» WHAT IS REQUIRED:
Give the number of lines in the data below containing the word "weight", with no other text.

↓

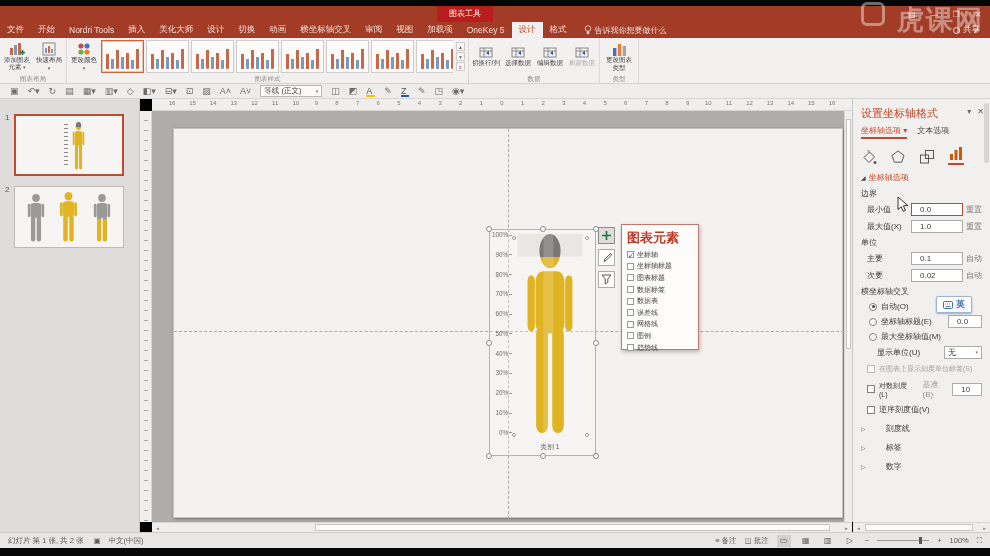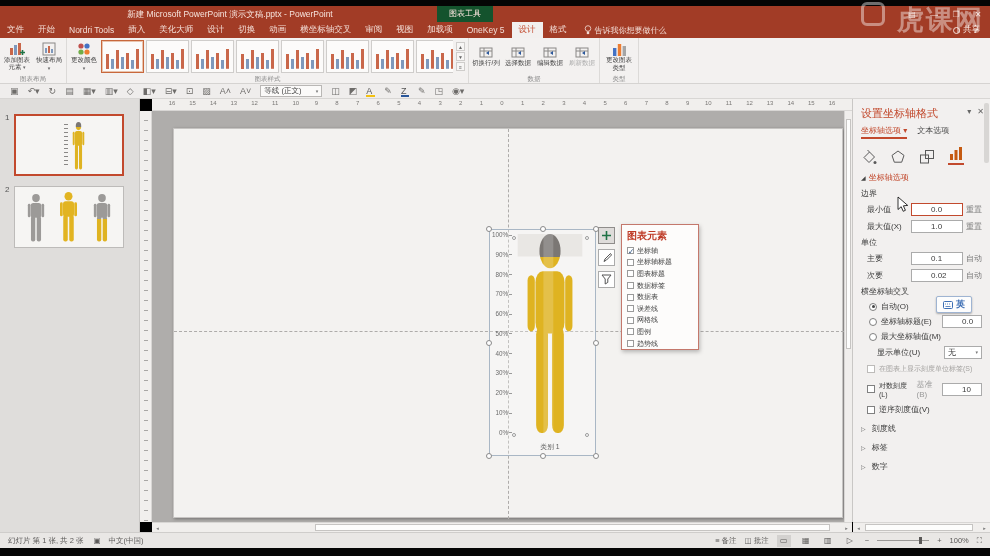--- a/index.html
+++ b/index.html
@@ -167,7 +167,6 @@
   <div id="letterbox-top"></div>
 
   <div id="titlebar">
-    <div id="title-text">新建 Microsoft PowerPoint 演示文稿.pptx - PowerPoint</div>
     <div id="ctx-group">图表工具</div>
     <div class="winbtns">
       <span class="winbtn">▤</span>

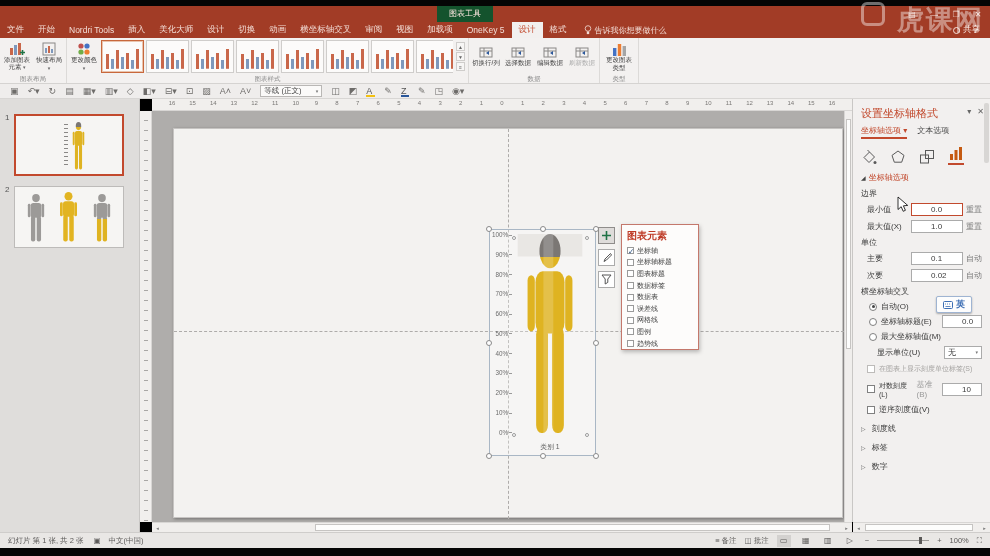--- a/index.html
+++ b/index.html
@@ -8,7 +8,7 @@
 
 #titlebar{position:absolute;left:0;top:6px;width:990px;height:16px;background:#A23C26}
 #title-text{position:absolute;left:0;top:0;width:460px;height:16px;line-height:16px;text-align:center;color:#F6E3DC;font-size:8.5px}
-#ctx-group{position:absolute;left:437px;top:0;width:56px;height:16px;line-height:16px;text-align:center;color:#FFE9E2;font-size:8px;background:#14532d}
+#ctx-group{position:absolute;left:437px;top:0;width:56px;height:16px;line-height:16px;text-align:center;color:#FFE9E2;font-size:8px;background:#b91c1c}
 .winbtns{position:absolute;right:4px;top:0;height:16px;display:flex;gap:6px;align-items:center}
 .winbtn{width:16px;height:13px;color:#F2DAD2;font-size:8px;text-align:center;line-height:13px}
 

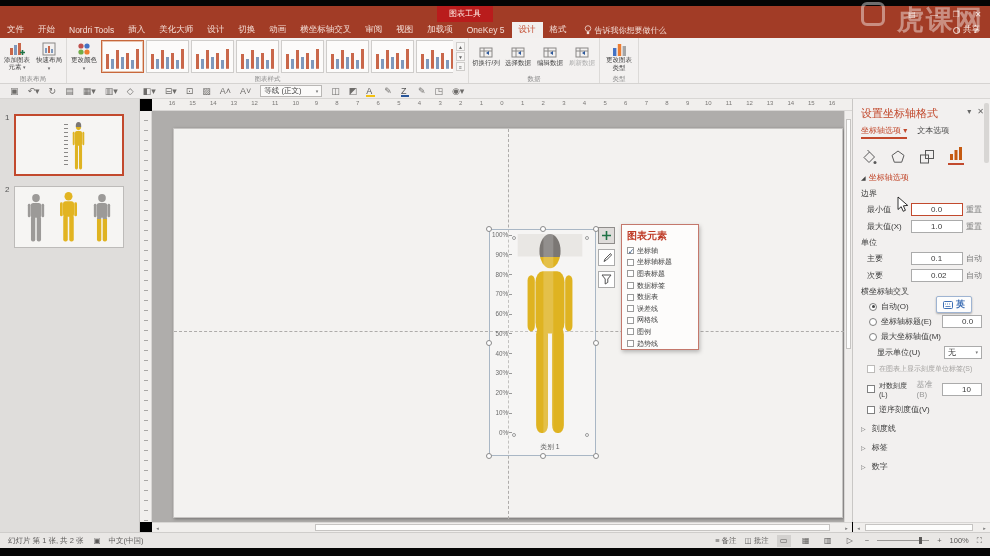--- a/index.html
+++ b/index.html
@@ -96,7 +96,7 @@
 .plabel{padding:4px 8px 0 8px}
 .fp-row{display:flex;align-items:center;margin:3px 8px 0 14px;height:14px}
 .fp-lab{width:44px;flex:none}
-.fp-in{width:52px;height:13px;border:1px solid #ABABAB;background:#fff;display:flex;align-items:center;padding:0 19px;font-size:8px}
+.fp-in{width:52px;height:13px;border:1px solid #ABABAB;background:#fff;display:flex;align-items:center;padding:0 8px;font-size:8px}
 .fp-in.focus{border:1px solid #C2492D}
 .fp-act{margin-left:auto;color:#777}
 .fp-radio{display:flex;align-items:center;gap:4px;margin:4px 8px 0 16px;height:11px}

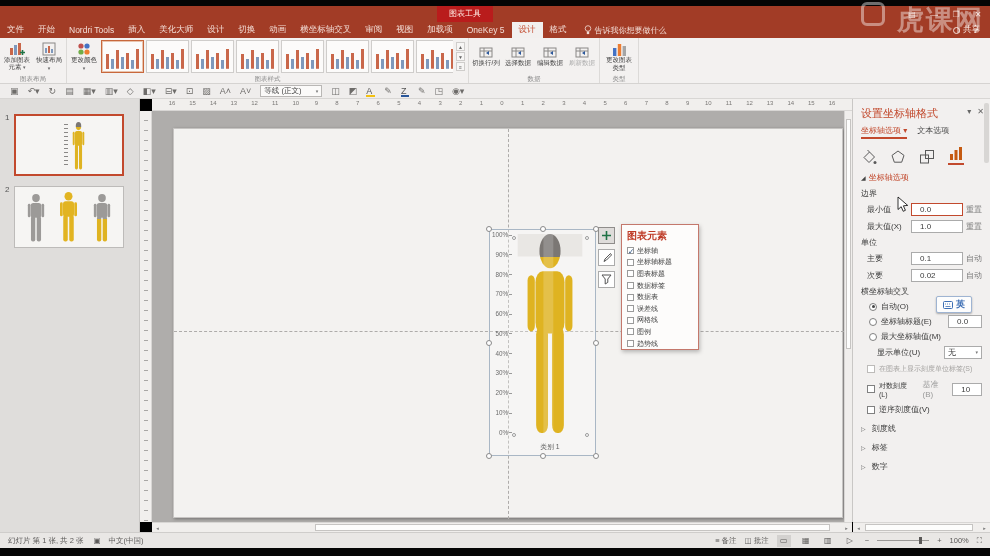--- a/index.html
+++ b/index.html
@@ -77,7 +77,7 @@
 .cbt.active{background:#DEDCDA;border-color:#8F8D8B}
 
 #cep{position:absolute;left:447px;top:95px;width:78px;height:126px;background:#FDFCFB;border:1px solid #C4786C;box-shadow:1px 2px 4px rgba(0,0,0,.25);padding:4px 5px}
-#cep-title{font-size:10px;font-weight:bold;color:#BE3A26;margin-bottom:2px}
+#cep-title{font-size:13px;font-weight:bold;color:#BE3A26;margin-bottom:2px}
 .cei{display:flex;align-items:center;gap:3px;height:11.6px;font-size:7px;color:#3F3F3F}
 .cb{width:7px;height:7px;border:1px solid #9A9A9A;background:#fff;position:relative;flex:none}
 .cb.checked::after{content:"✓";position:absolute;left:0;top:-1.5px;font-size:7.5px;color:#1F497D}

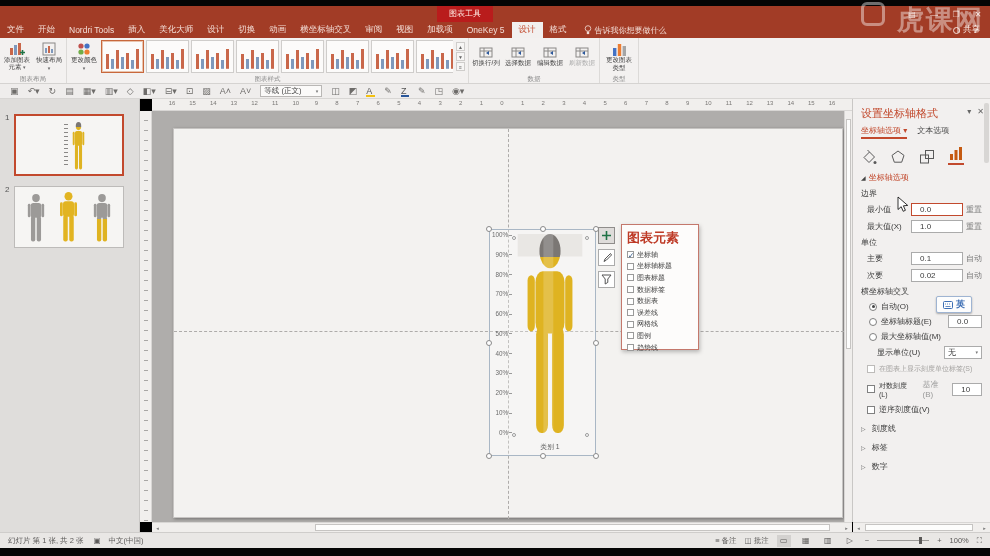--- a/index.html
+++ b/index.html
@@ -107,7 +107,7 @@
 .fp-cbrow.dis{color:#A5A3A1}
 .fp-cbrow.dis .pcb{border-color:#BDBBB9}
 .fp-dd{width:38px;height:13px;border:1px solid #ABABAB;background:#fff;margin-left:auto;display:flex;align-items:center;justify-content:space-between;padding:0 3px}
-.fp-collapse{display:flex;gap:6px;align-items:center;padding:8px 24px 0 8px;color:#3B3B3B}
+.fp-collapse{display:flex;gap:20px;align-items:center;padding:8px 24px 0 8px;color:#3B3B3B}
 .fp-collapse .tri{font-size:6px;color:#666}
 #panel-vscroll{position:absolute;right:1px;top:4px;width:5px;height:60px;background:#D8D6D4;border-radius:2px}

↑

» SOLUTION FOR THIS PROBLEM:
2